On November 24, a memorial service for workers who died at the Sado Island Gold Mines, a UNESCO World Cultural Heritage site, took place at the site in the central Japan prefecture of Niigata. The South Korean government disagreed with the Japanese side over the event during the preparation stage and refrained from participating in it. The South Koreans held a separate memorial event the next day for Korean workers. Most South Korean news media reported that the memorial service on November 24 became a “half memorial service.” I found this expression repulsive. The Sado Island Gold Mines has a history of nearly 400 years, including only six years when Koreans worked as wartime workers there. Is it reasonable to insist that Koreans account for a half of the ceremony despite that extent?
Japan and South Korea clashed over a speech
At the preparation stage for the memorial service, the biggest issue in dispute between South Korea and Japan seemed to be the content of a draft address by Japanese Parliamentary Vice Foreign Minister Akiko Ikuina who was to represent the Japanese government at the memorial service, rather than whether she visited Tokyo’s Yasukuni Shrine a few years ago. According to South Korea’s Yonhap News Agency, the outline of Ikuina’s address was as follows:
“The glorious achievement [of World Heritage inscription] is the product of contributions by our predecessors, including miners who worked in dangerous and harsh environments.
“Even under the unique circumstances of war, [the miners] worked hard in the dangerous and harsh conditions of the mines far from home, thinking of their loved ones.
“The miners included many people who came from the Korean Peninsula in the 1940s under Japan’s wartime labor [mobilization] policy. Some of them died while engaging in difficult work.
“Unfortunately, there are people who died here without returning to their hometowns before the end of the war.
“Now that the gold mines have been registered as a World Heritage site, we must think well about the history created by our predecessors and renew our pledge to pass it on to future generations.
“I would like to express my heartfelt respect for the hardships of past generations and my deepest condolences to all those who have lost their lives.”
What South Korea wants is Japan’s apology
From the Japanese point of view, the short address safely expressed gratitude to the miners, including Korean wartime workers, and remembrance for the victims among them.
However, what the South Korean government wants is not gratitude but an apology, which is premised on the recognition of the wartime migration of Koreans as “forcible mobilization” and their work as “forced labor.” However, that recognition was not the case.

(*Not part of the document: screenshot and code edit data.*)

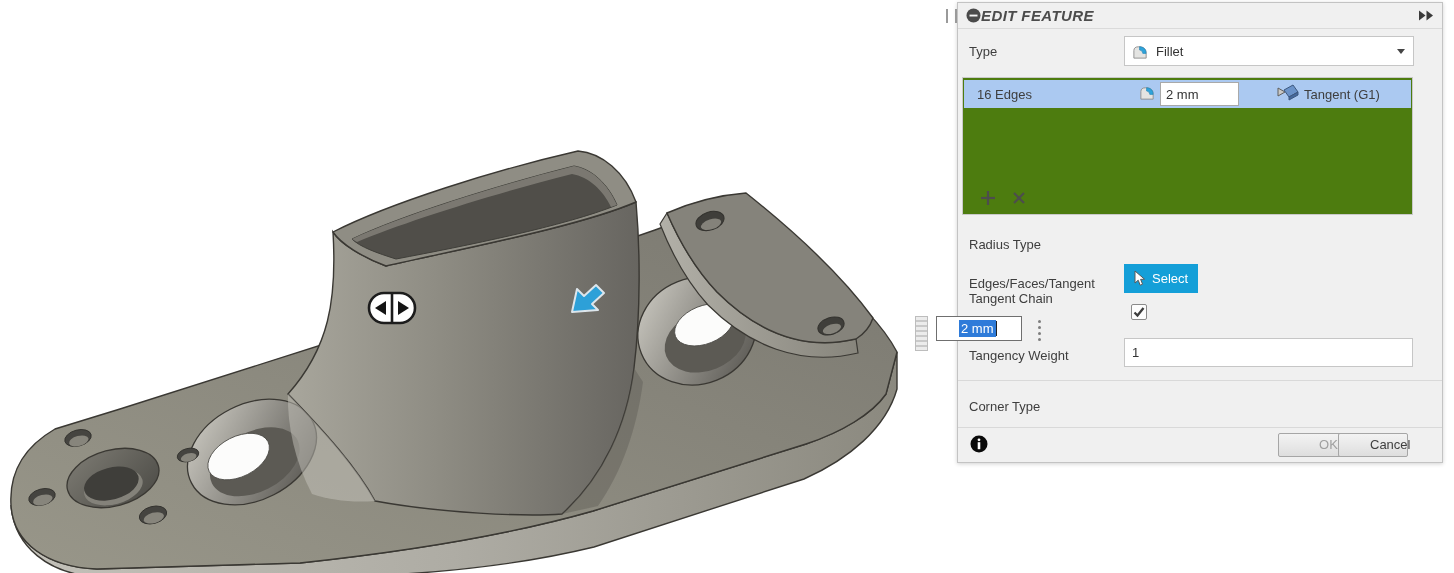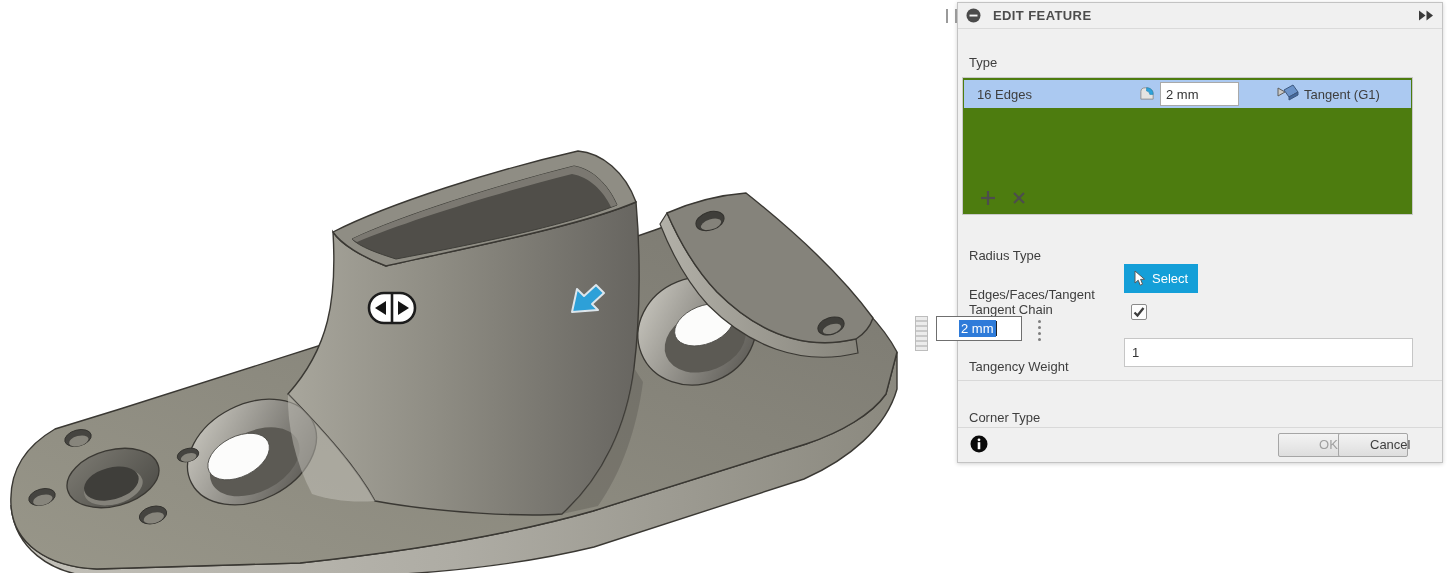"EDIT FEATURE" #dlg-title { font-size: 13px -> 15px; font-style: none -> italic; margin-left: 12px -> 0 }
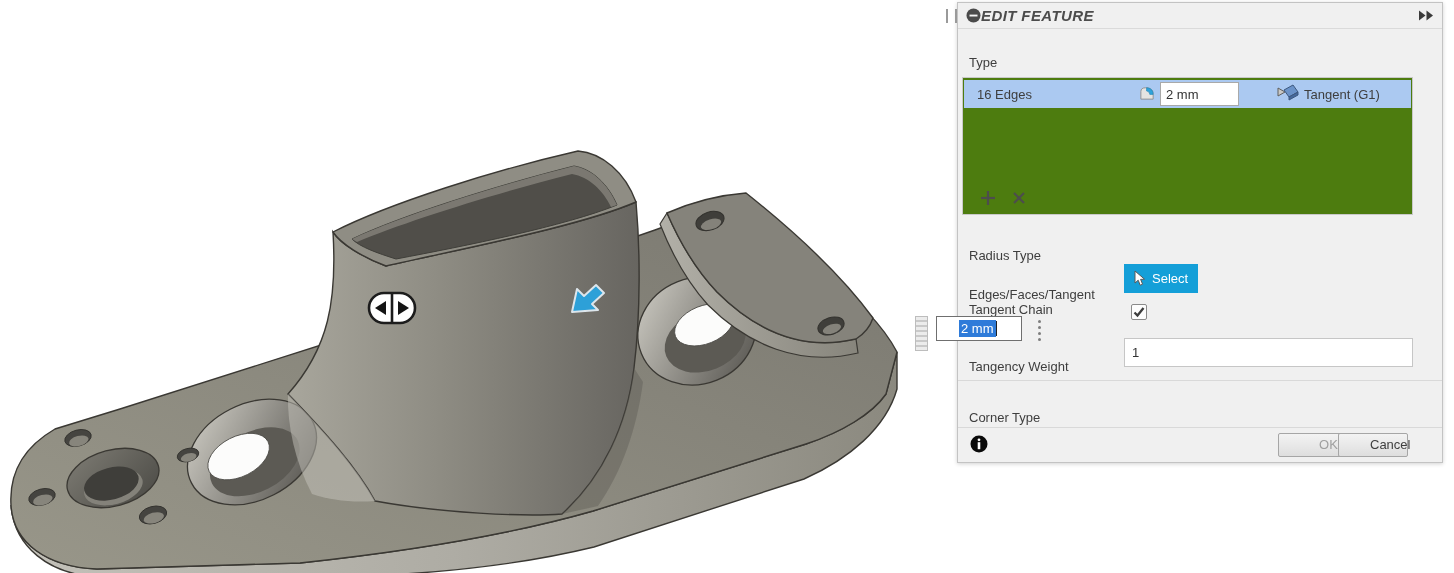"Type" .label { margin-top: 11px -> none }
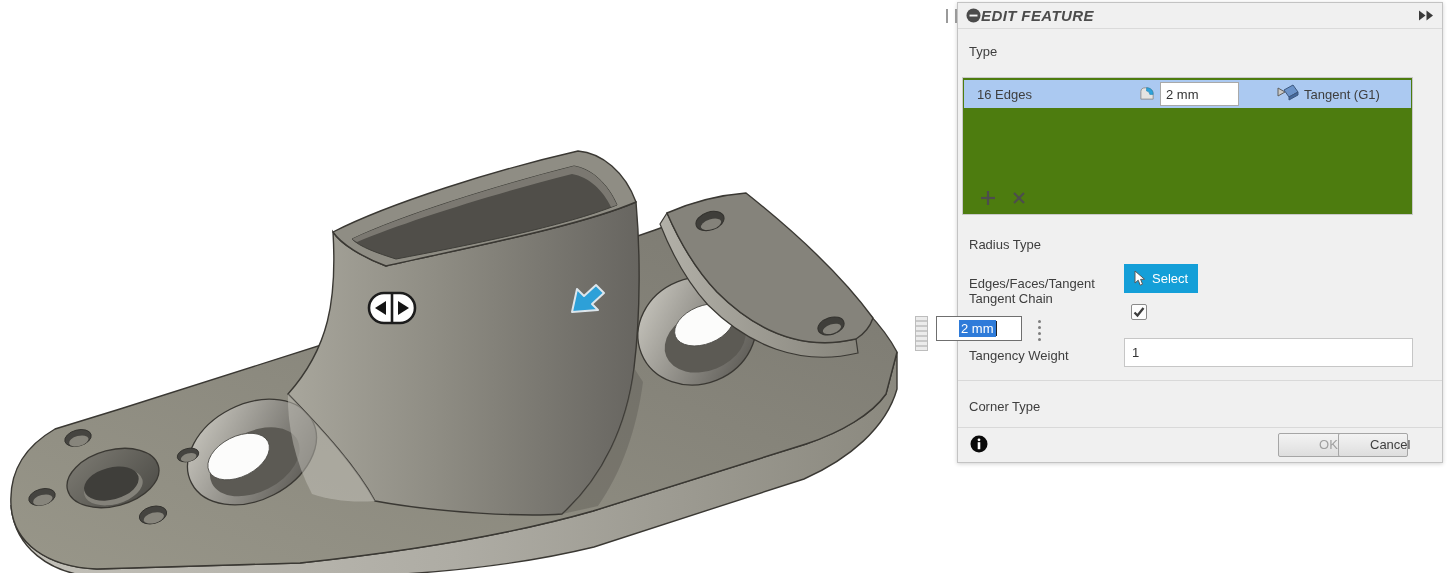"Fillet" div.dropdown { html: none -> <div> <span> <svg> <path></path> <path></path> </svg> </span> <span>Fillet</span> <i></i> </div> }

When more than 720,000 Korean wartime workers went to Japan from September 1939, more than 1.68 million Koreans moved to Japan as short-term migrant workers independently of the war. More than 500,000 of the wartime workers responded to Japan’s mobilization of workers of their own volition.
Korean wartime workers received appropriate wages basically without being discriminated from Japanese, and moved freely within the scope of their contracts, The period from 1939 to 1945 saw an explosive increase in short-term immigration from Korea to Japan mainly for short-term migrant work.
The memorial service at the Sado Island Gold Mines will be held next year and beyond. If a left-wing Democratic Party of Korea government is born in South Korea, Japan and South Korea will dispute over the memorial service more fiercely. Meanwhile, there is news that Japan plans to promote the registration of the Ashio Copper Mine (Tochigi Prefecture) and Kurobe Dam (Toyama Prefecture) as World Heritage sites. Unless the “anti-Japan tribalist” view of Korean wartime workers as slaves is overcome, history-related Japan-South Korea disputes that occurred over Gunkanjima Island in Nagasaki Prefecture and the Sado Island Gold Mines will be repeated.
Lee Woo Yeon is a researcher at the Naksungdae Institute of Economic Research in South Korea.